MOLFETTA - La gelosia è una qualità intrinseca di Dio, fuoco che divora e non sopporta altri rivali: qui nascono i nomi con cui è indicata la divinità nel Vecchio Testamento, secondo il prof. Damiano d’Elia, presidente del Centro Culturale Auditorium. Con la conversazione «Io sono un Dio geloso: i nomi di Dio nella Bibbia», tenutasi nell’auditorium di San Domenico, «vogliamo porre le basi per una lettura illuminata dei testi biblici e per avvertire il nome divino quando non è esplicito - ha esordito il prof. D’Elia - oltre a pensare a Dio come grande mistero, a rapportarci a lui per evitare di nominarlo o addurlo come scusante per fini blasfemi e peccaminosi».ù
Nome di dio come esperienza storica.

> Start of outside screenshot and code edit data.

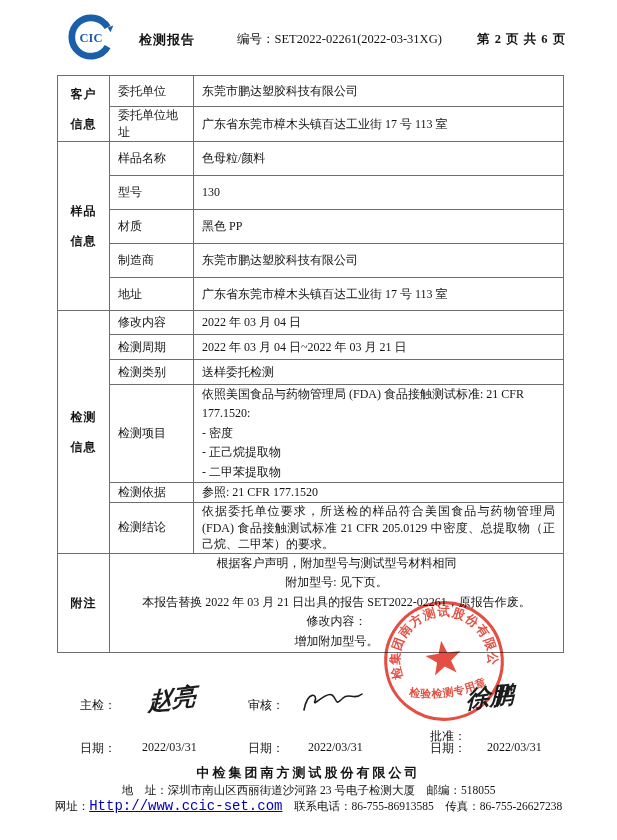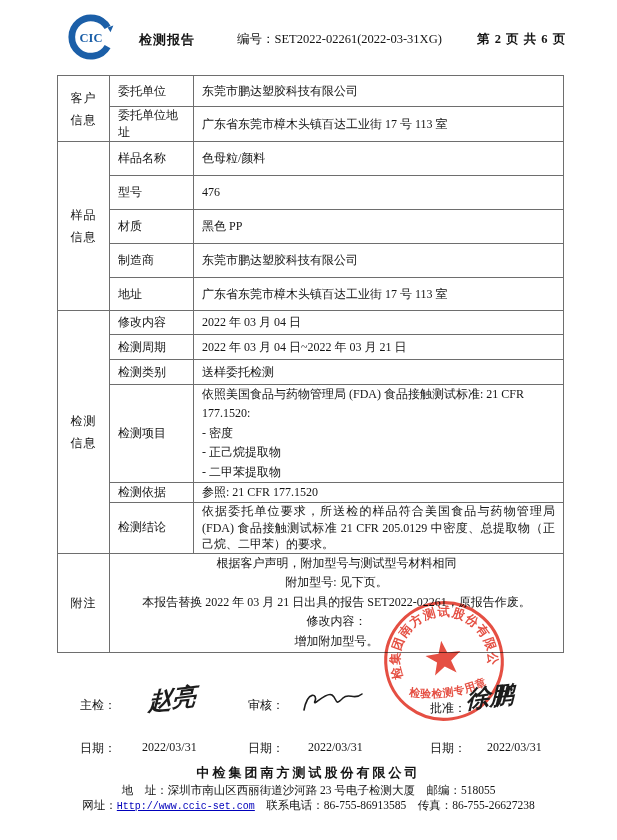--- a/index.html
+++ b/index.html
@@ -19,7 +19,7 @@
     border-collapse:collapse; table-layout:fixed; font-size:12px;
   }
   table.report td { border:1px solid #6e6e6e; padding:0 8px; vertical-align:middle; overflow:hidden; }
-  td.sec { text-align:center; white-space:pre-line; line-height:22px; padding:0; letter-spacing:1px; }
+  td.sec { text-align:center; white-space:pre-line; line-height:30px; padding:0; letter-spacing:1px;font-weight:bold; }
   td.f { padding-left:11px; }
   td.v { padding-left:13px; }
   td.multi { white-space:pre-line; line-height:19.4px; vertical-align:top; padding-top:3px;margin-top:41px; }

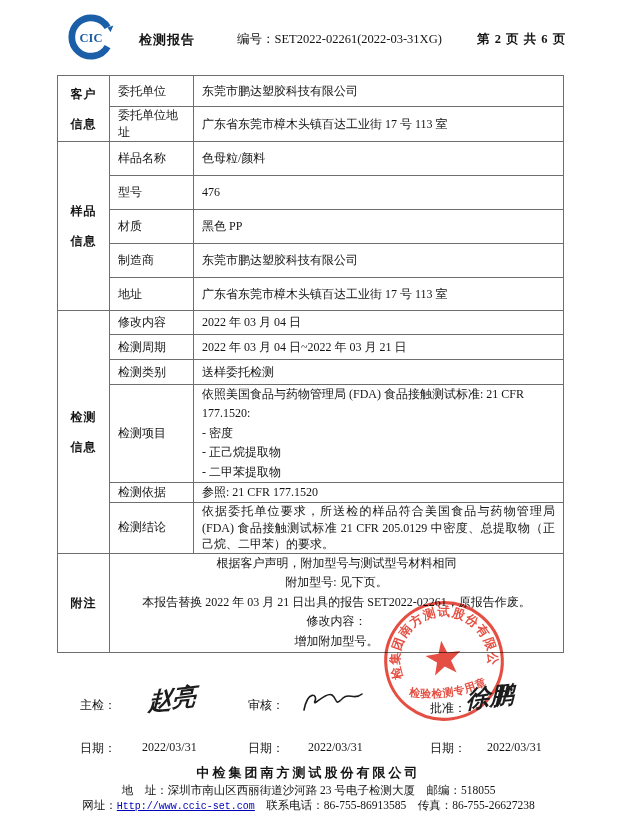--- a/index.html
+++ b/index.html
@@ -89,7 +89,7 @@
   </tr>
   <tr style="height:34px">
     <td class="f">型号</td>
-    <td class="v">476</td>
+    <td class="v">130</td>
   </tr>
   <tr style="height:34px">
     <td class="f">材质</td>

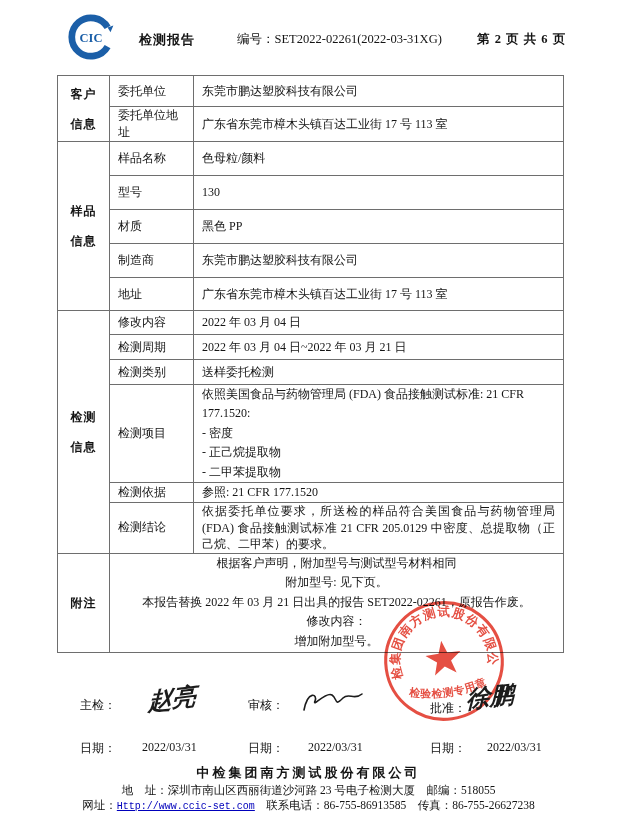--- a/index.html
+++ b/index.html
@@ -169,7 +169,7 @@
   <path d="M8,24 C12,4 22,8 19,15 C16,22 30,5 36,9 C42,13 38,21 47,12 C53,6 58,15 66,8" fill="none" stroke="#1c1c1c" stroke-width="1.6" stroke-linecap="round"></path>
 </svg>
 
-<div class="sig-label" style="left:430px; top:700px; z-index:6;">批准：</div>
+<div class="sig-label" style="left:430px; top:728px; z-index:6;">批准：</div>
 <div class="sig-name" style="left:466px; top:681px;">徐鹏</div>
 
 <div class="sig-label" style="left:80px;  top:740px;">日期：</div>

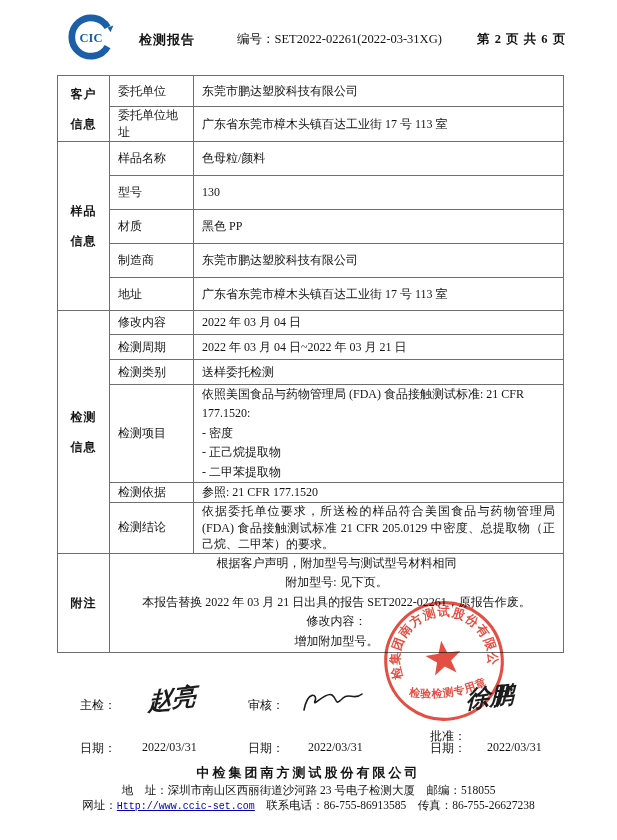--- a/index.html
+++ b/index.html
@@ -45,7 +45,7 @@
   .ft-web { top:798px; font-size:11.5px; }
   .ft-web a, .weblink {
     color:#0000bb; text-decoration:underline; cursor:pointer;
-    font-family:"Liberation Mono","DejaVu Sans Mono",monospace; font-size:10px;
+    font-family:"Liberation Mono","DejaVu Sans Mono",monospace; font-size:14px;
   }
 </style>
 </head>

Primo nome della divinità nella Bibbia è la forma plurale «Elohim», probabile residuo politeista perché «è quel dio che si manifesta al popolo tra tutti gli altri dei,venerato in Medio Oriente - ha spiegato il prof. don Sebastiano Pinto (foto), biblista e docente di esegesi biblica alla Facoltà Teologica Pugliese - è il dio nomade dei padri, che non ha un santuario e si muove insieme a coloro che lo venerano». Questo dio si rivela come creatore e dominatore della terra: nella Genesi è «El eliyon» (Dio altissimo), «El sadday» (Dio onnipotente) e «El olam» (Dio eterno).

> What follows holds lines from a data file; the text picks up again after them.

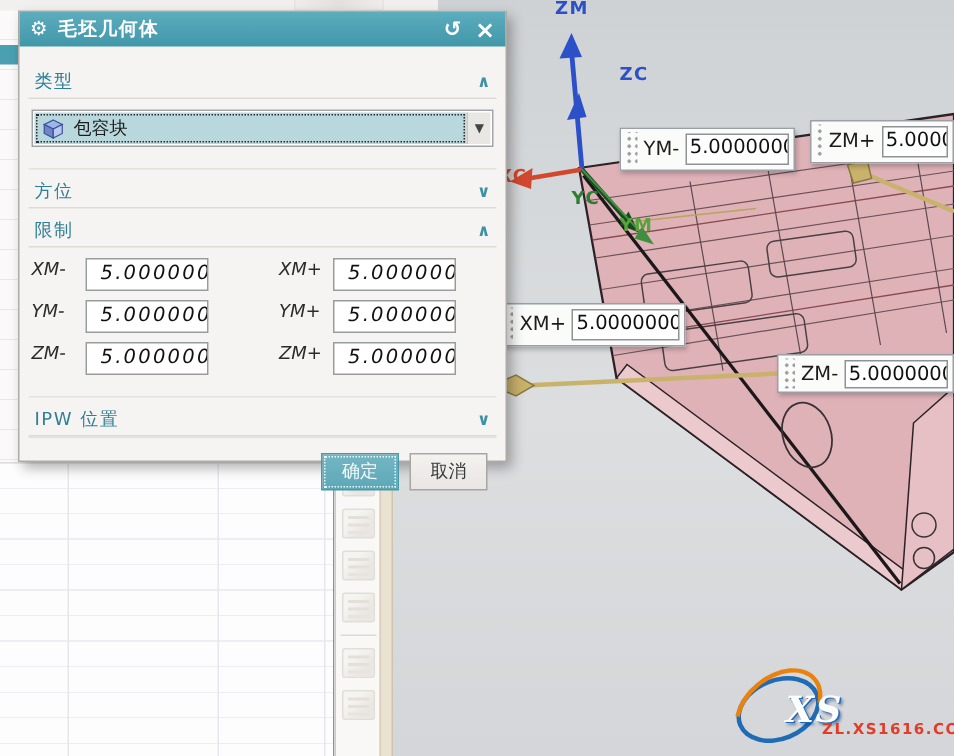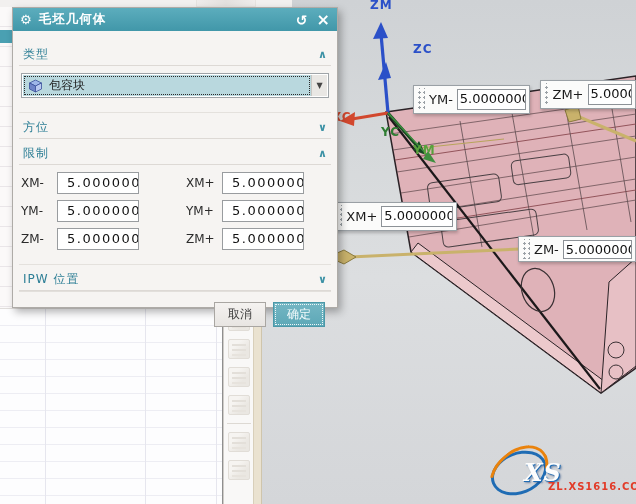--- a/index.html
+++ b/index.html
@@ -47,7 +47,7 @@
 
   .limits-grid { display:grid; grid-template-columns:1fr 1fr; column-gap:22px; row-gap:6px;
     padding:7px 2px 9px 2px; }
-  .field { display:flex; align-items:center; gap:4px; }
+  .field { display:flex; align-items:flex-start; gap:4px;font-style:italic; }
   .field-label { width:32px; text-align:left; font-size:12px; color:#2b2b2b; white-space:nowrap; }
   .field-input { width:82px; height:22px; background:#fff; border:1px solid #999c9f;
     font-size:13px; letter-spacing:1.5px; color:#111; padding:2px 1px 1px 9px;

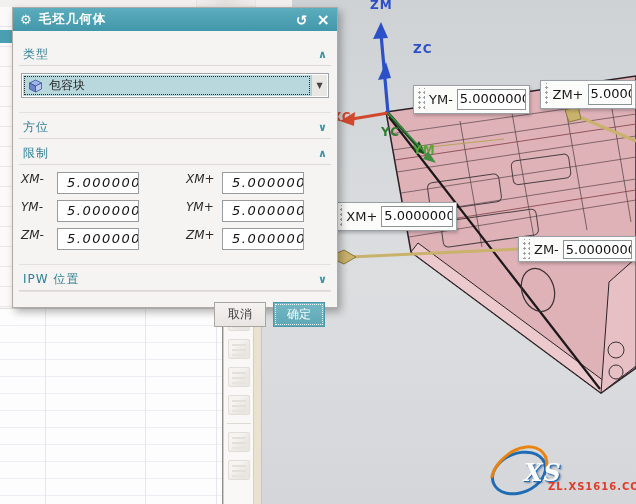--- a/index.html
+++ b/index.html
@@ -295,8 +295,8 @@
     </div>
 
     <div class="btn-row">
+      <button class="btn btn-ok">确定</button>
       <button class="btn btn-cancel">取消</button>
-      <button class="btn btn-ok">确定</button>
     </div>
   </div>
 </div>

La liberazione dalla schiavitù dall’Egitto identifica la divinità come guerriero e liberatore d’Israele, che continua a monopolizzare la religione ebraica: «si passa dal politeismo diffuso all’enoteismo, forma di culto intermedia, che prevede la preminenza di un dio senza negare l’esistenza di altri dei che le sono inferiori - ha aggiunto don Sebastiano Pinto - la fede ebraica lega l’esperienza del nomadismo a quella della liberazione». Infatti, nell’Esodo la divinità si rivela come «Elohim», divinità cosmica, e «Adonai» (con cui è letto il tetragramma divino YHWH, altrimenti impronunciabile perché senza vocali), il dio di Mosè, colui che interviene nella storia, forte perché difende il suo popolo.
Da «Adonai» a «Jahvè». Impronunciabile il tetragramma divino (il nome di Dio non poteva essere pronunciato, dunque se ne perse nel tempo la forma verbale), su questo furono inserite le vocali di «Adonai», uno spostamento illecito per ottenere «Jahova» (attuale Geova).
«È evidente che il nome di Dio sia legato al suo essere e agire nella storia, non al suo essere anagrafico - ha sottolineato don Sebastiano Pinto - infatti, dopo la liberazione dall’Egitto la sua denominazione esprime un dio che libera il popolo e combatte direttamente». Dopo l’esilio babilonese (spoliazione del culto), si ripensa la figura della divinità e si ricerca una fede più autentica: «è il passaggio a monoteismo, perché la sconfitta contro i Babilonesi e la deportazione sono letti dagli ebrei come la ponunizione di dio per aver adorato altre divinità e idoli - ha continuato - è un dio che gli appartiene (esclusivismo giudaico, ndr), un dio geloso, esigente, che ha scelto il suo popolo e non tollera concorrenza». Una novità assoluta, eredita dal Cristianesimo.
«Joshua», rivelazione cristiana. «Dio salvatore», l’epiteto del Nuovo Testamento, traslitterato in «Iesus» (da «Joshua», dio è salvezza): «Gesù raffina teologicamente Dio, compiendo le promesse dell’antico testamento - la chiosa di don Sebastiano Pinto - non è il dio punitore di Giovanni il Battista, bensì colui che salva dalla schiavitù del peccato». È il «dio con noi», l’«Emmanuele»: la divinità è esperienza storica di liberazione (cammino di fede) e Gesù è il dio-persona che ha rivelato la volontà di salvezza universale.